> _Records provided_:

/---

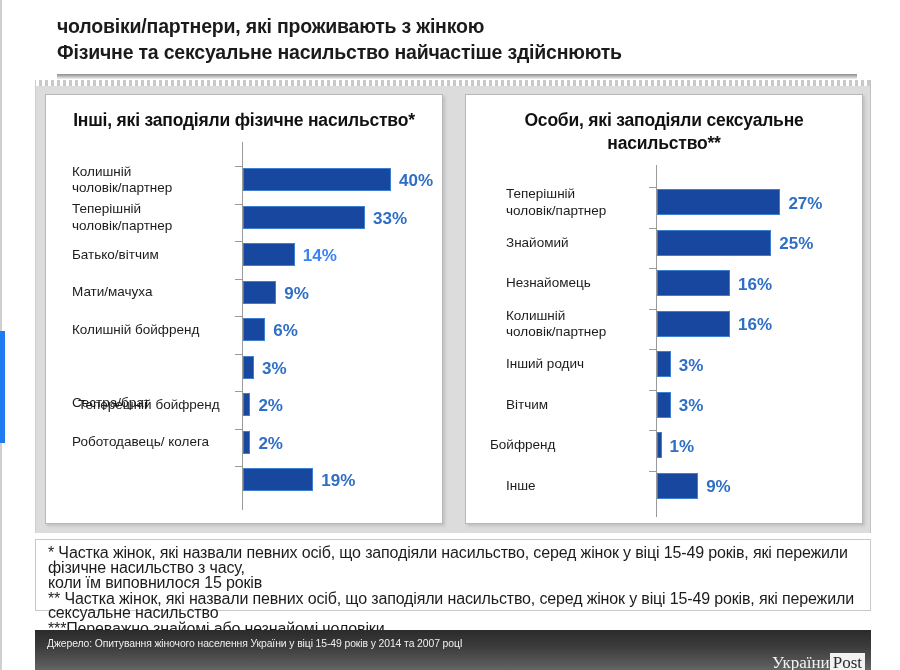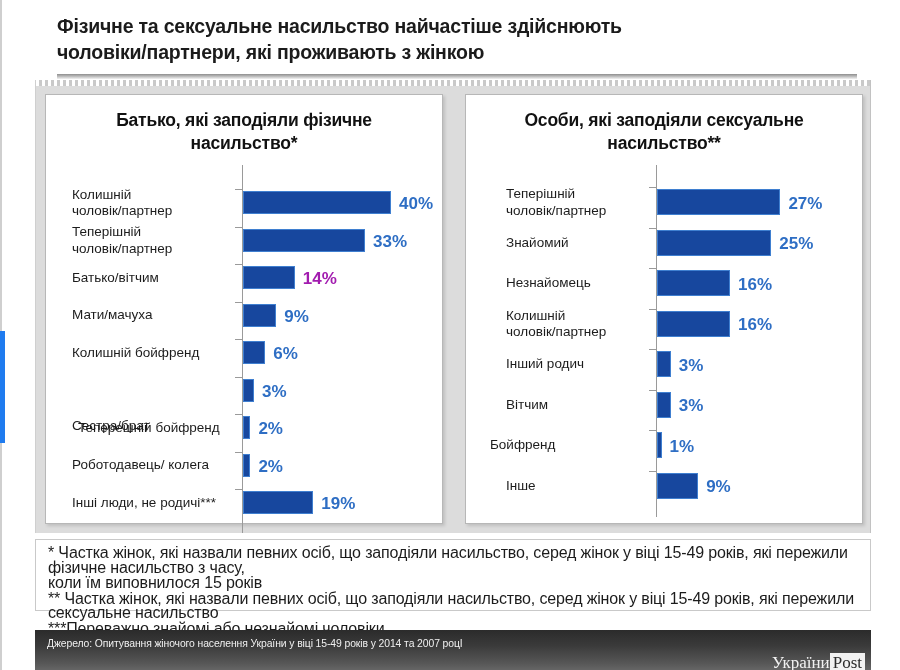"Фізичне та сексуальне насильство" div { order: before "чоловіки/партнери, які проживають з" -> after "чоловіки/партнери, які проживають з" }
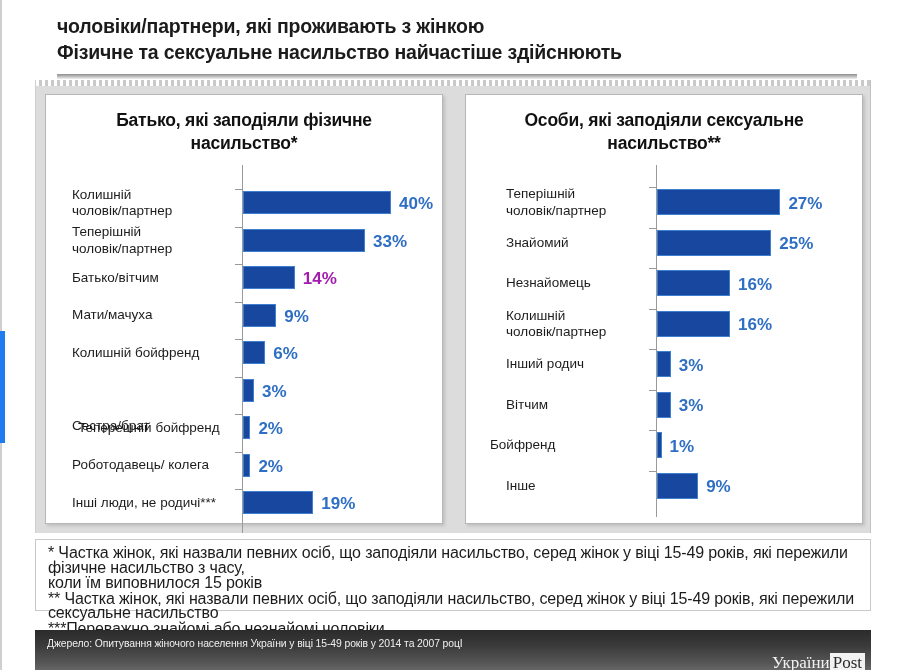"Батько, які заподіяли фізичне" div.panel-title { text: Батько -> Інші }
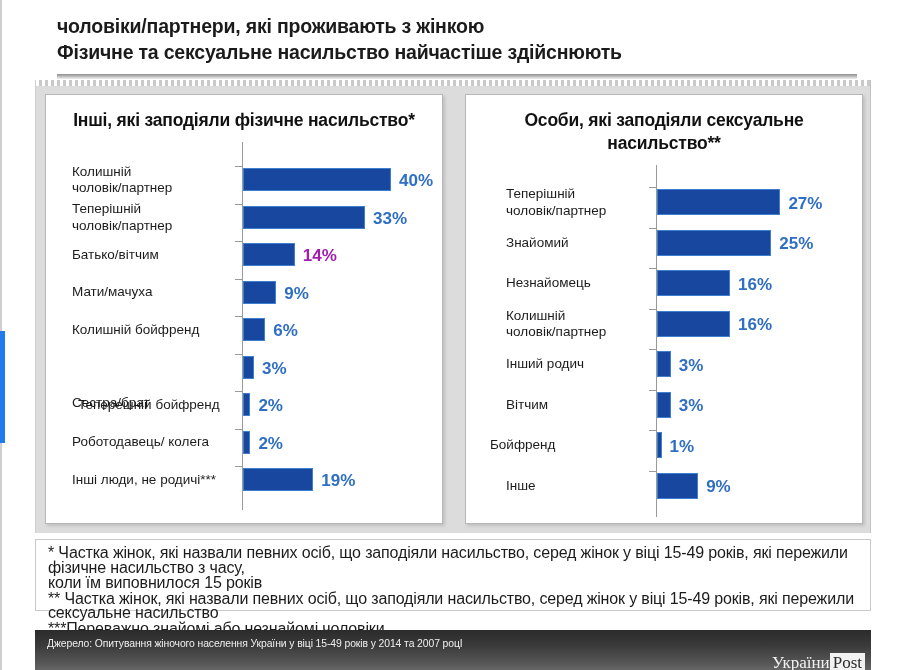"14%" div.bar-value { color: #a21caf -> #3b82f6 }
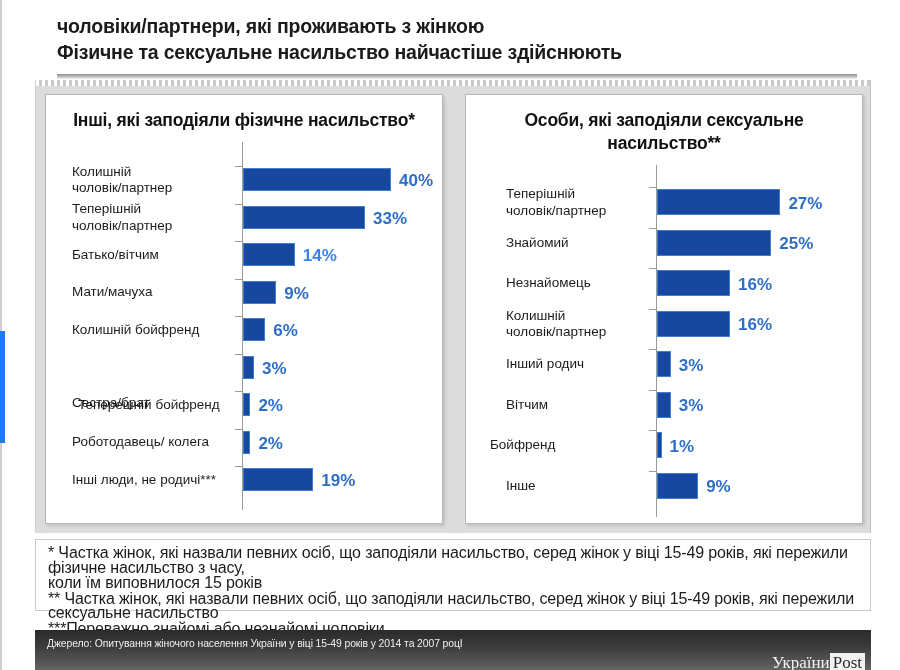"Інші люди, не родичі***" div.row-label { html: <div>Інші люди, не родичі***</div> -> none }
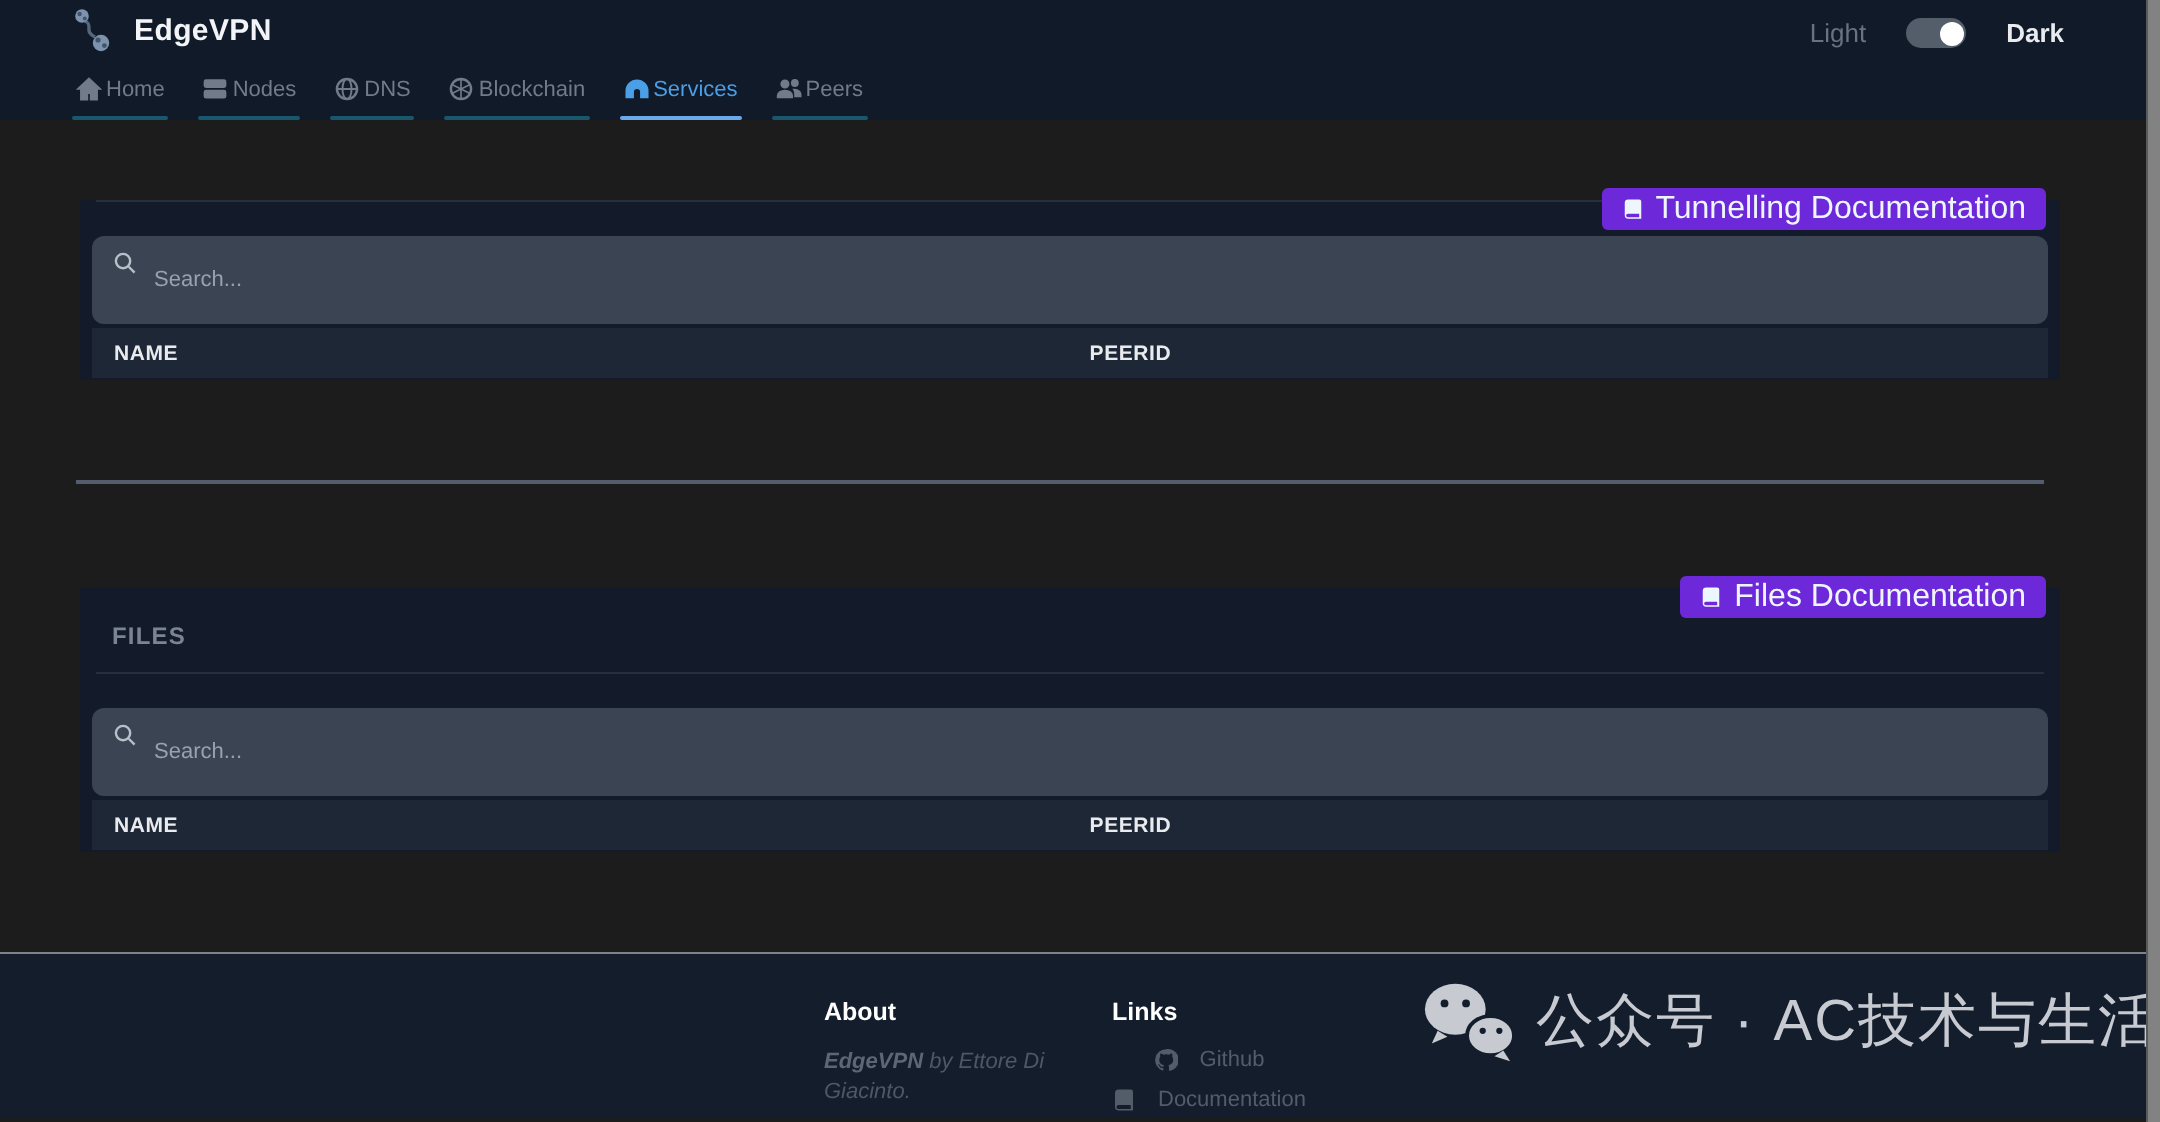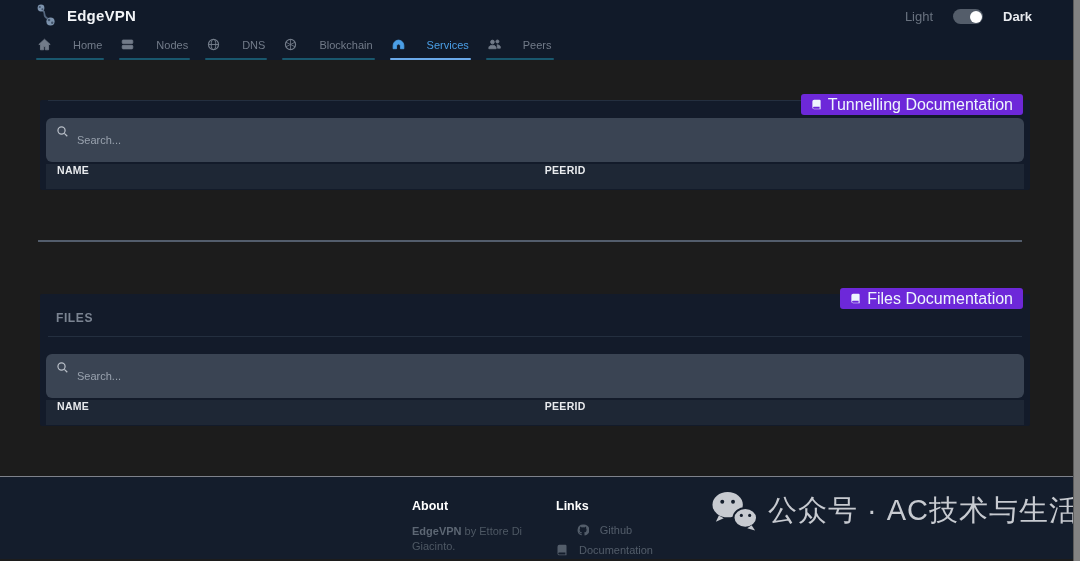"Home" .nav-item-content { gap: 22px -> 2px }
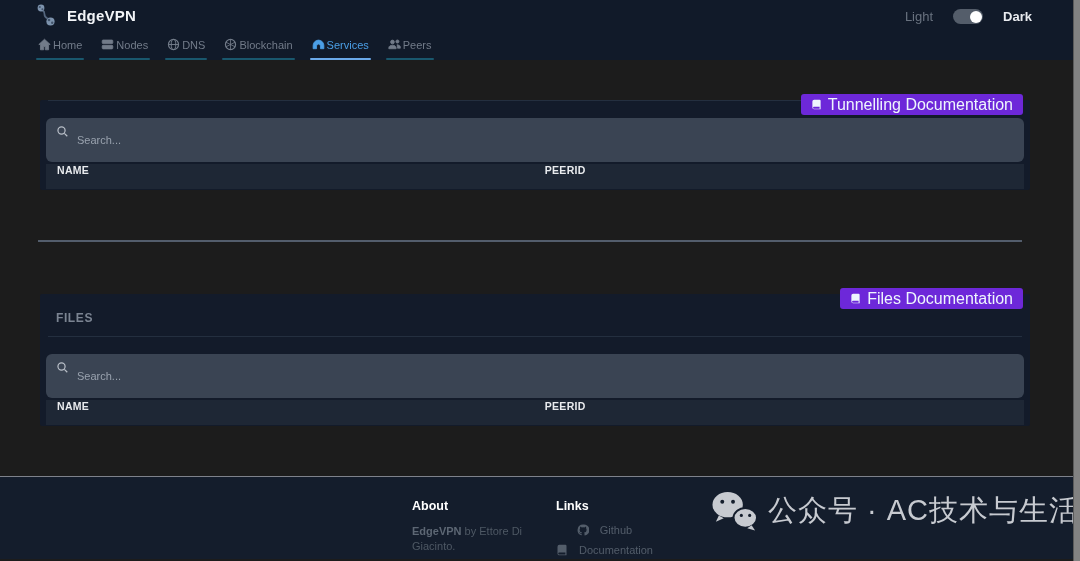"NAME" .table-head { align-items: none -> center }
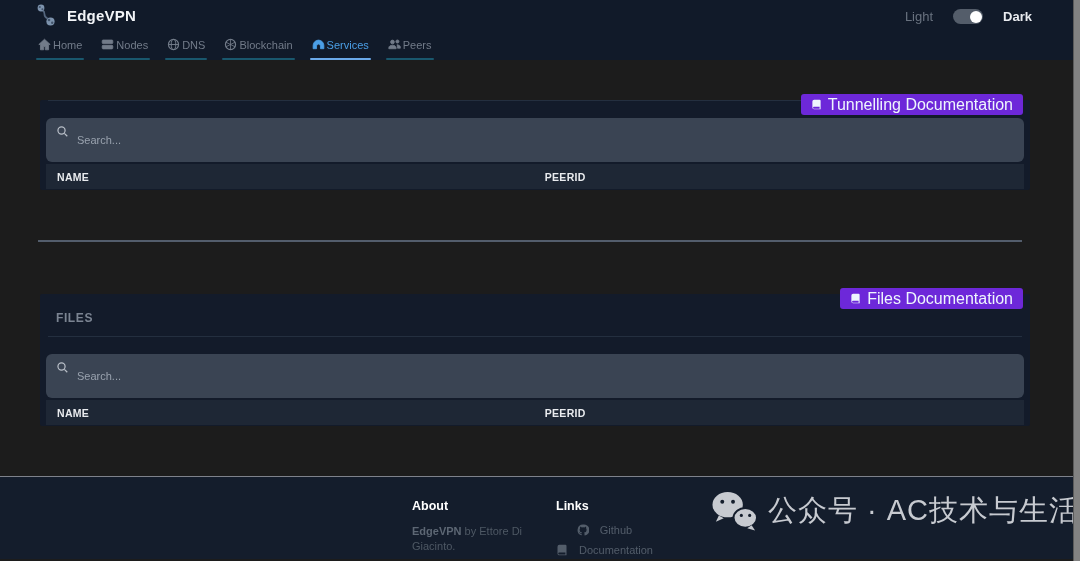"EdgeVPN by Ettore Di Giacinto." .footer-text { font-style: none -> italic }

\---

> _The task_:
Write out exactly, and only, the lines running from the line with "gap: 22px ->" to the last line above, both included, with all pictures omitted.

> _Solution for this exercise_:
"Home" .nav-item-content { gap: 22px -> 2px }
"NAME" .table-head { align-items: none -> center }
"EdgeVPN by Ettore Di Giacinto." .footer-text { font-style: none -> italic }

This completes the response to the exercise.